5.1        A number of submitters to the inquiry expressed disquiet about the proposed removal of the requirement in the TIA Act for state agencies to provide a copy of each warrant and instrument of revocation to the responsible state minister. Several witnesses expressed concern that removing the requirement for state agencies to provide copies of warrants to state ministers represented a lessening of accountability safeguards that currently apply to the warrants process; a shifting of responsibility to the Commonwealth Attorney-General's Department; and may possibly lead to agencies acting outside of their current legislative requirements.

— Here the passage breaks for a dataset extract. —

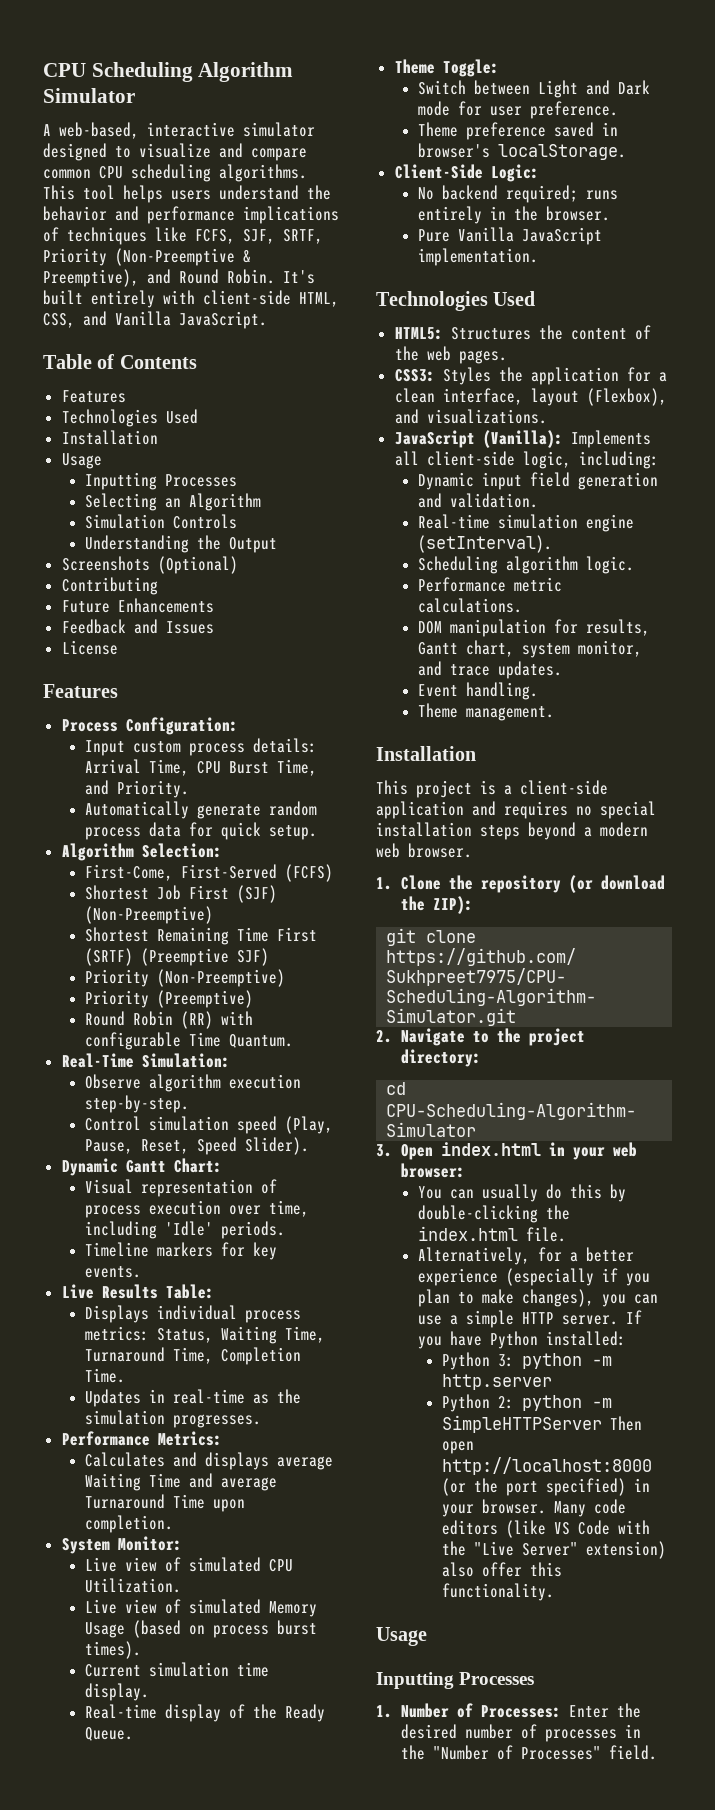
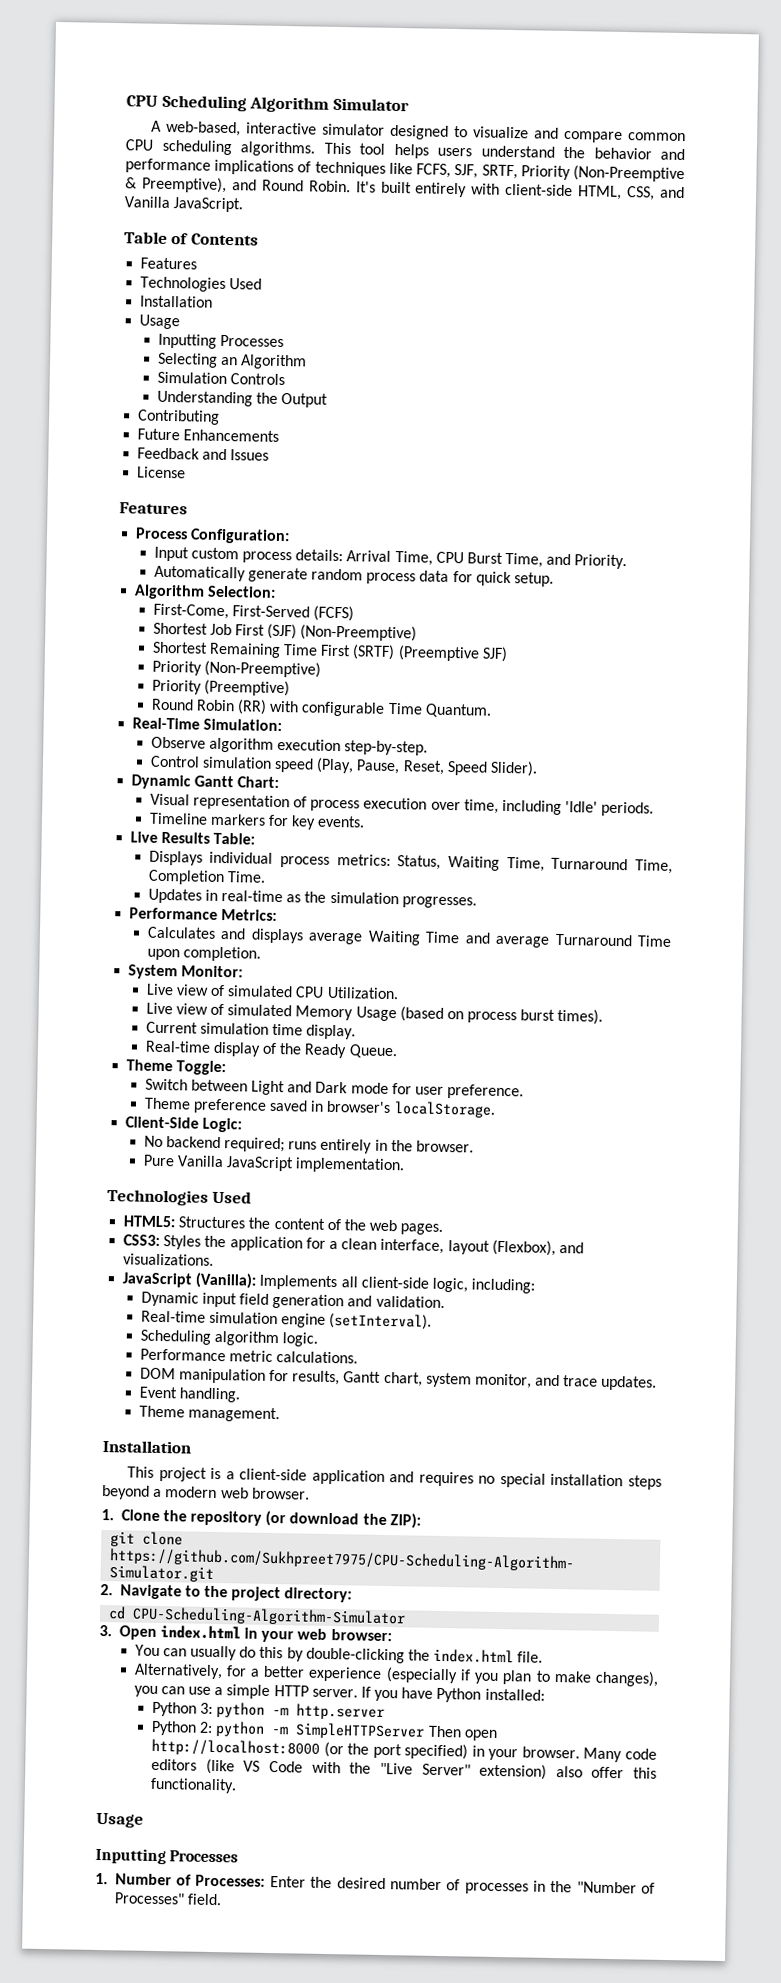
- Screenshots (Optional)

5.2        The Victorian Privacy Commissioner disagreed with the removal of the mandatory requirements for state interception agencies to report to state ministers, noting that the approach of state ministers to warrants may differ from that of the Commonwealth Attorney-General. The Commissioner said that this is particularly so in jurisdictions like Victoria, which has a Charter of Human Rights and Responsibilities with which all state agencies, including law enforcement agencies, are required to comply. The Commissioner concluded that the existing mandatory reporting provides a better safeguard and should be maintained.[1]

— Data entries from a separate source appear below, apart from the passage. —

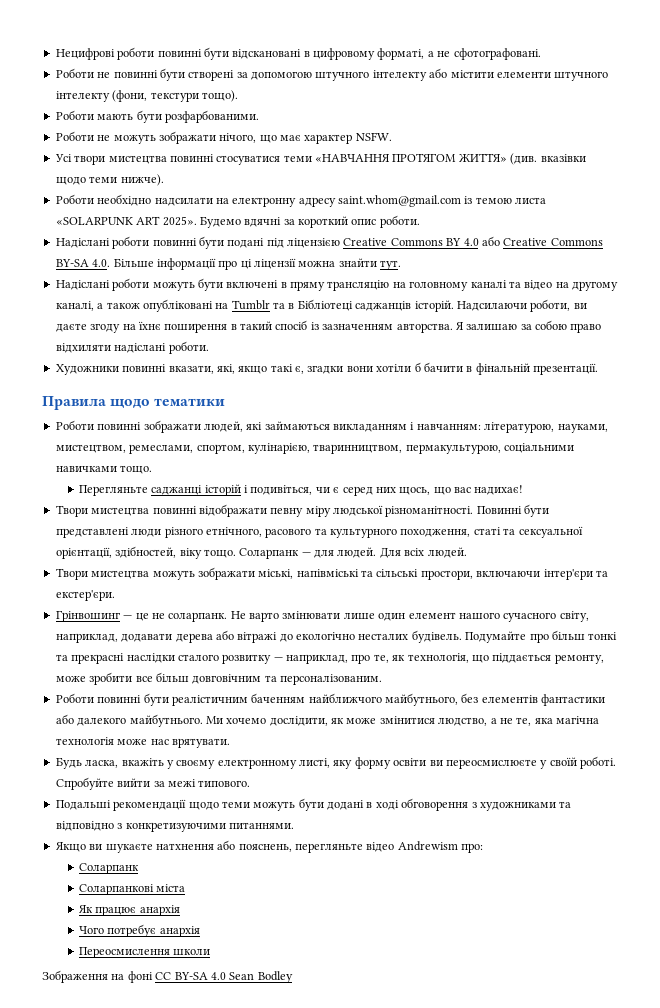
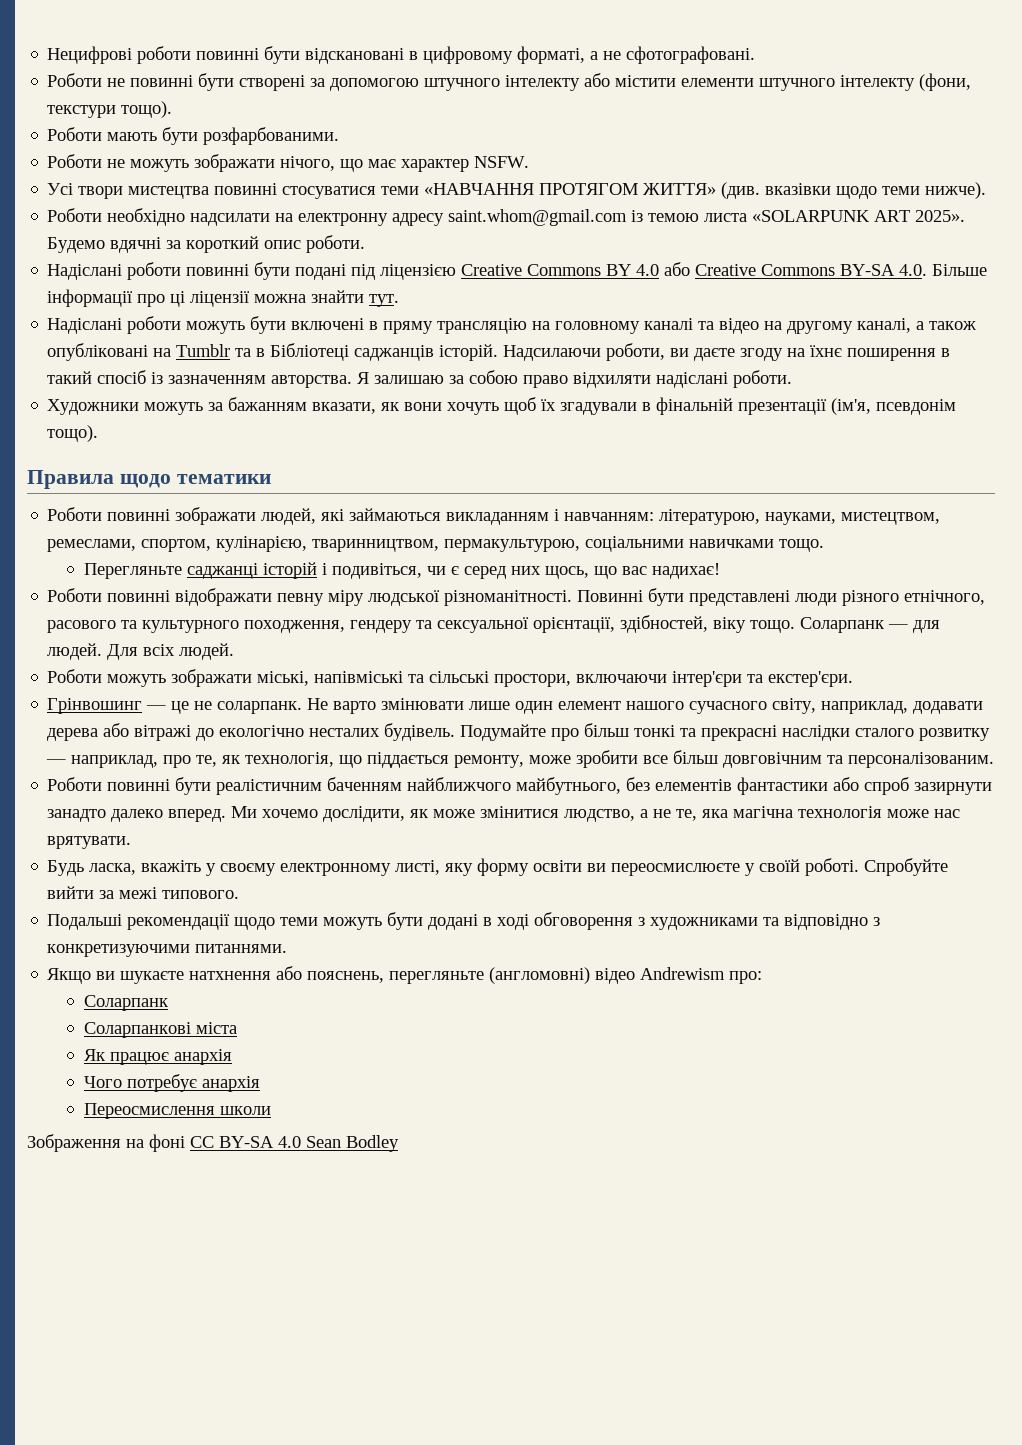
- Художники повинні вказати, які, якщо такі є, згадки вони хотіли б бачити в фінальній презентації.
+ Художники можуть за бажанням вказати, як вони хочуть щоб їх згадували в фінальній презентації (ім'я, псевдонім тощо).
- Твори мистецтва повинні відображати певну міру людської різноманітності.
+ Роботи повинні відображати певну міру людської різноманітності.
- Повинні бути представлені люди різного етнічного, расового та культурного походження, статі та сексуальної орієнтації, здібностей, віку тощо.
+ Повинні бути представлені люди різного етнічного, расового та культурного походження, гендеру та сексуальної орієнтації, здібностей, віку тощо.
- Твори мистецтва можуть зображати міські, напівміські та сільські простори, включаючи інтер'єри та екстер'єри.
+ Роботи можуть зображати міські, напівміські та сільські простори, включаючи інтер'єри та екстер'єри.
- Роботи повинні бути реалістичним баченням найближчого майбутнього, без елементів фантастики або далекого майбутнього.
+ Роботи повинні бути реалістичним баченням найближчого майбутнього, без елементів фантастики або спроб зазирнути занадто далеко вперед.
- Якщо ви шукаєте натхнення або пояснень, перегляньте відео Andrewism про:
+ Якщо ви шукаєте натхнення або пояснень, перегляньте (англомовні) відео Andrewism про:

5.3        The Australian Privacy Foundation (Privacy Foundation) also opposed the removal of the mandatory requirement. The Privacy Foundation noted that the change was ostensibly to 'avoid duplication', but questioned whether it was desirable to:

...cut the State governments out of the routine reporting loop in the way proposed. Keeping State Ministers informed of warrants is a useful safeguard-they may question them when the Commonwealth Attorney would not. No information has been provided about the views of the States on this change. The provision for 'optional' State reporting doesn't necessarily address the issue – State governments may well not take the trouble to 'opt-in' and then quietly forget all about the interception being done by their agencies-there is merit in our view having them 'force fed' the warrant information. While this cannot ensure that they apply an appropriate degree of scrutiny, the potential for them to do so is another important safeguard.[2]

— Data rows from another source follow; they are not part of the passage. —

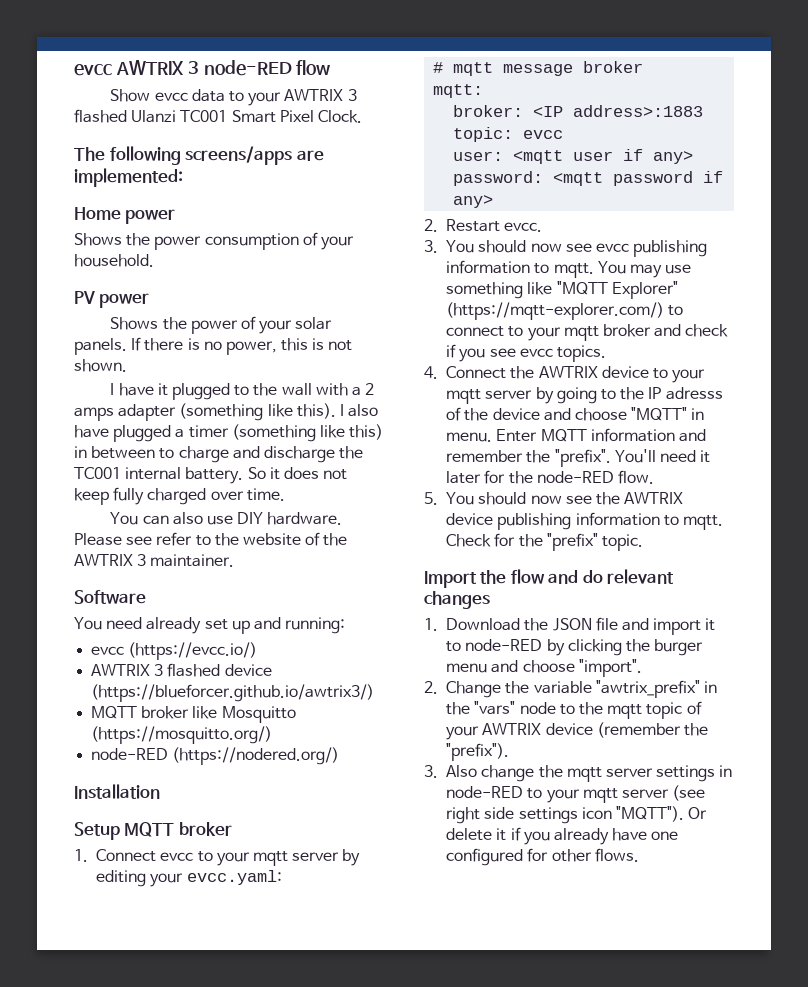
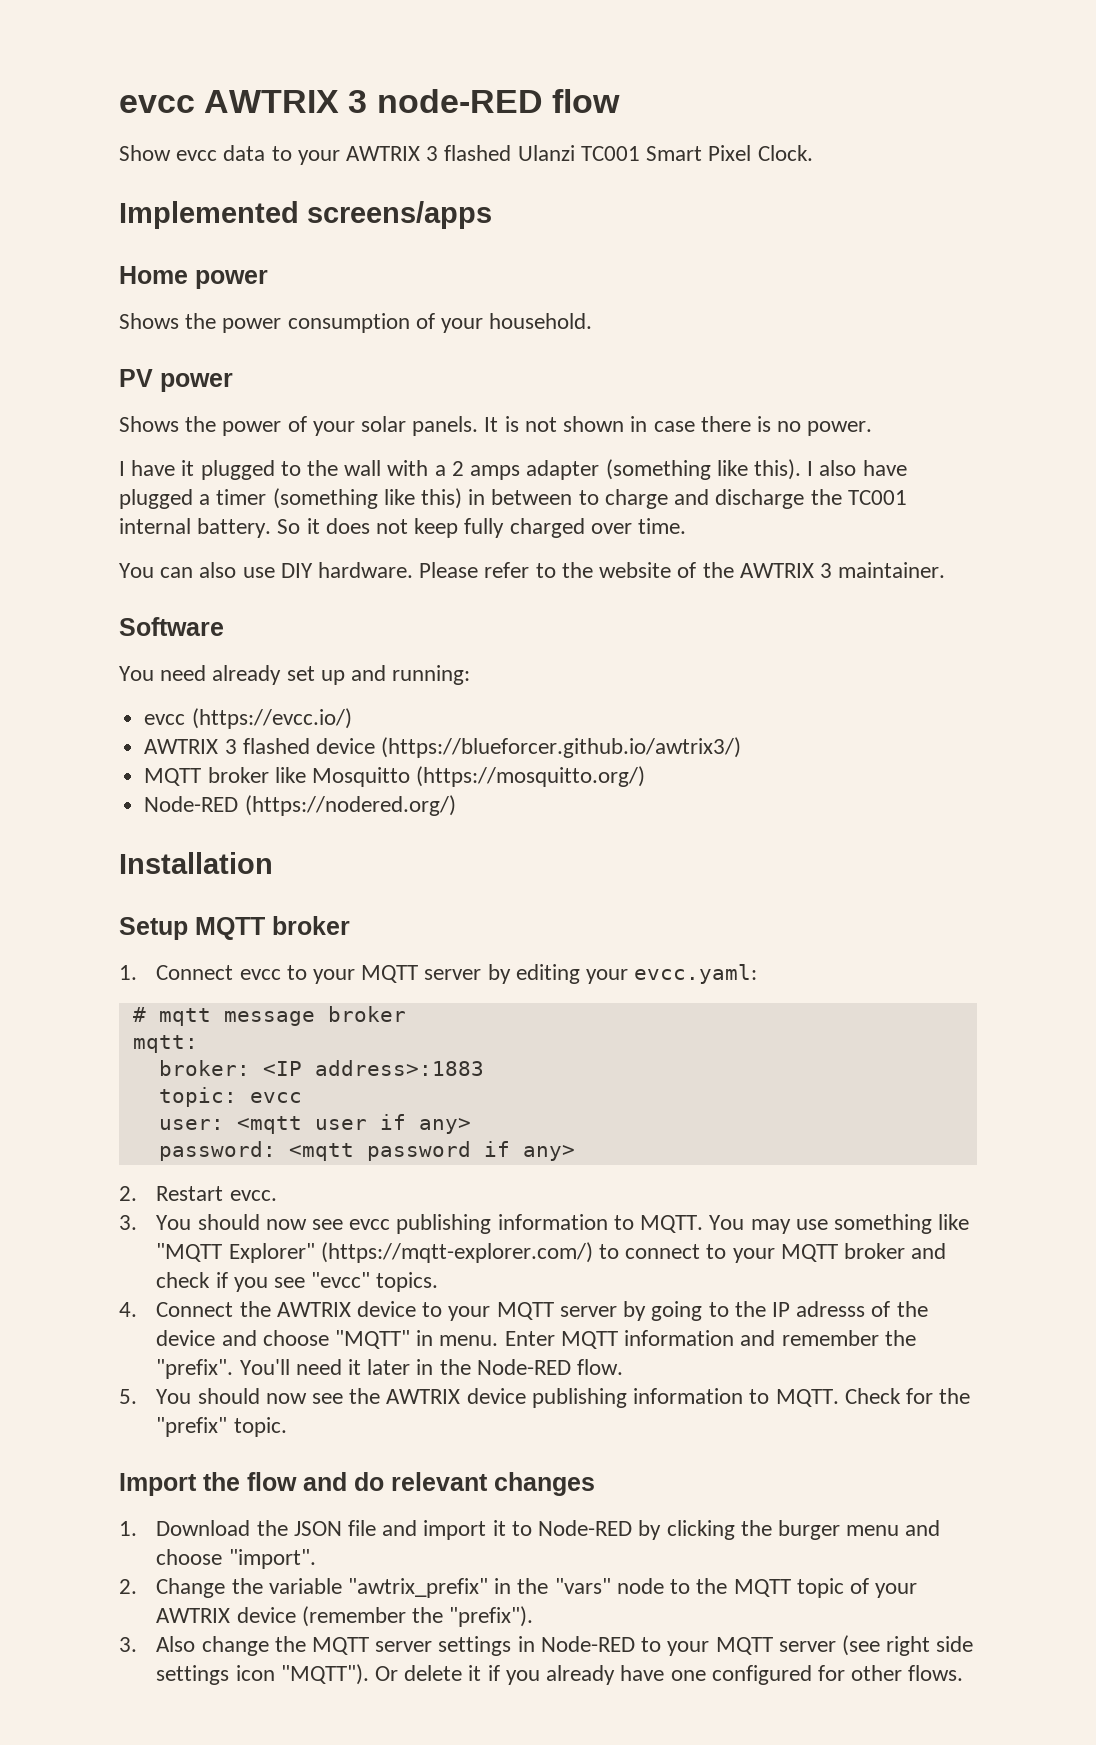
- The following screens/apps are implemented:
+ Implemented screens/apps
- If there is no power, this is not shown.
+ It is not shown in case there is no power.
- Please see refer to the website of the AWTRIX 3 maintainer.
+ Please refer to the website of the AWTRIX 3 maintainer.
- node-RED (https://nodered.org/)
+ Node-RED (https://nodered.org/)
- 1. Connect evcc to your mqtt server by editing your evcc.yaml:
+ 1. Connect evcc to your MQTT server by editing your evcc.yaml:
- 3. You should now see evcc publishing information to mqtt.
+ 3. You should now see evcc publishing information to MQTT.
- You may use something like "MQTT Explorer" (https://mqtt-explorer.com/) to connect to your mqtt broker and check if you see evcc topics.
+ You may use something like "MQTT Explorer" (https://mqtt-explorer.com/) to connect to your MQTT broker and check if you see "evcc" topics.
- 4. Connect the AWTRIX device to your mqtt server by going to the IP adresss of the device and choose "MQTT" in menu.
+ 4. Connect the AWTRIX device to your MQTT server by going to the IP adresss of the device and choose "MQTT" in menu.
- You'll need it later for the node-RED flow.
+ You'll need it later in the Node-RED flow.
- 5. You should now see the AWTRIX device publishing information to mqtt.
+ 5. You should now see the AWTRIX device publishing information to MQTT.
- 1. Download the JSON file and import it to node-RED by clicking the burger menu and choose "import".
+ 1. Download the JSON file and import it to Node-RED by clicking the burger menu and choose "import".
- 2. Change the variable "awtrix_prefix" in the "vars" node to the mqtt topic of your AWTRIX device (remember the "prefix").
+ 2. Change the variable "awtrix_prefix" in the "vars" node to the MQTT topic of your AWTRIX device (remember the "prefix").
- 3. Also change the mqtt server settings in node-RED to your mqtt server (see right side settings icon "MQTT").
+ 3. Also change the MQTT server settings in Node-RED to your MQTT server (see right side settings icon "MQTT").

5.4        At the hearing, a representative of the Privacy Foundation explained that when copies of warrants are provided to state ministers, this opens up an opportunity for a second person to potentially observe any patterns of use that may be of concern; and that this was a safeguard that the Privacy Foundation would be loath to lose:

If it is all entirely left to the federal Attorney-General, you only have one watchdog. In our view, it is more important to have two watchdogs that, whilst they might not bite very often, at least occasionally might be awake.[3]

5.5        The committee questioned representatives of the Attorney-General's Department about whether removing the requirement for state ministers to receive copies of warrants would somehow lessen their accountability or responsibility for the activities of their agencies. Representatives disagreed with this proposition, stating that the oversight activities of the ombudsmen in each state addressed this potential problem:

There is the oversight requirement that ombudsmen or like agencies in the states have to undertake a review of the interception reporting requirements and accountability reports are made to each state minister by those particular oversight authorities which actually give them details of the activity that has been undertaken by the agencies within their jurisdiction. That is a much more meaningful report than receiving a copy of a warrant in a bundle with others, which is then passed on to a Commonwealth minister.[4]

Committee findings

5.6         The committee notes that the proposal in the Bill is apparently consistent with aspects of the Blunn review and Mr Blunn's observations that there is little purpose in a state minister acting merely as a conduit between the state agencies and the Commonwealth Attorney-General.

5.7        However, as described in Chapter 2 of this report, Mr Blunn also raised concerns about whether the minister was meeting the intention of the TIA Act by relying on reports of the Ombudsman, a concern that the committee shares.

5.8        It is difficult for the committee to form a view about this issue in the absence of more detailed information. As a matter of principle, the committee shares the view of Mr Blunn that responsibility for the actions of state agencies must ultimately rest with their ministers:

There should be no suggestion that the agencies are reporting directly to the Attorney-General who is then responsible for their actions. In my opinion that responsibility must rest with the State Minister.[5]